*DATASET EXCERPTS*.
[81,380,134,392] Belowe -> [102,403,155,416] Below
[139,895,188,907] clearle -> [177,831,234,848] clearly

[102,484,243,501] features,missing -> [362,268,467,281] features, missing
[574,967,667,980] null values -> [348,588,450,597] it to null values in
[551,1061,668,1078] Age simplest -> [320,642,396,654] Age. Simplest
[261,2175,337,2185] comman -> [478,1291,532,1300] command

* * *

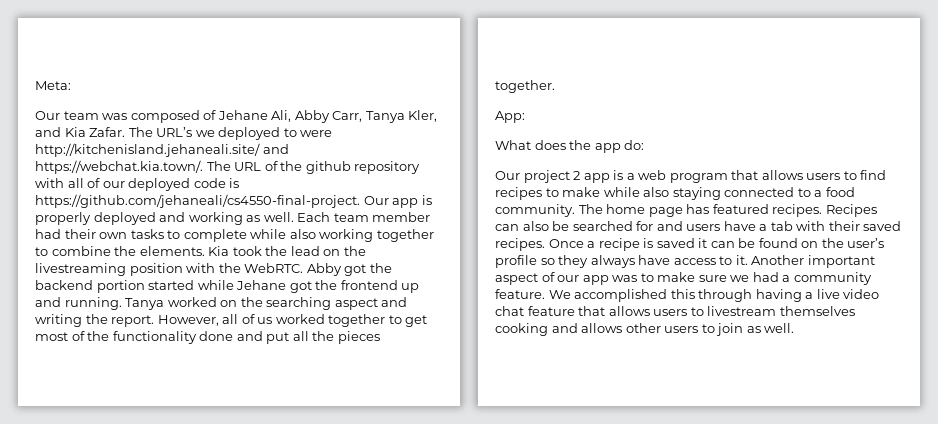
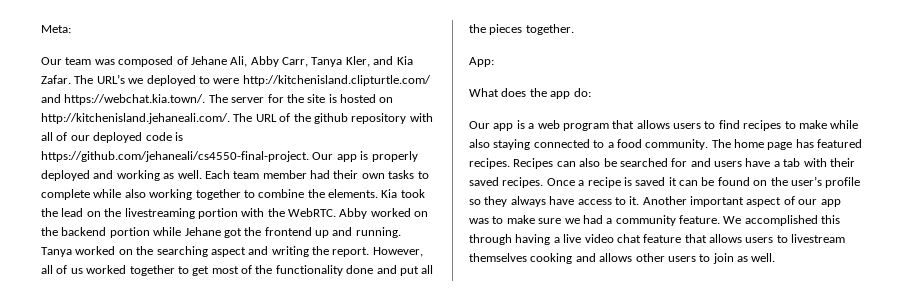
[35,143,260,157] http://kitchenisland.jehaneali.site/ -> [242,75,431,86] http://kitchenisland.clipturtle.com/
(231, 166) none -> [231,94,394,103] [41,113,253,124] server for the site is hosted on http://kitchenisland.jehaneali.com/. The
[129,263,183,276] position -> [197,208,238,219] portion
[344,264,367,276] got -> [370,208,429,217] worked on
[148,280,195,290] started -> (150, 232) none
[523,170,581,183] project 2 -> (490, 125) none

*PROBLEM REQUIREMENTS*.
Transcribe the records above from the line holding "[81,380,134,392] Belowe ->" down to the line holding "[261,2175,337,2185] comman ->", inclusive, without adding anything.

*PROBLEM SOLUTION*.
[81,380,134,392] Belowe -> [102,403,155,416] Below
[139,895,188,907] clearle -> [177,831,234,848] clearly

[102,484,243,501] features,missing -> [362,268,467,281] features, missing
[574,967,667,980] null values -> [348,588,450,597] it to null values in
[551,1061,668,1078] Age simplest -> [320,642,396,654] Age. Simplest
[261,2175,337,2185] comman -> [478,1291,532,1300] command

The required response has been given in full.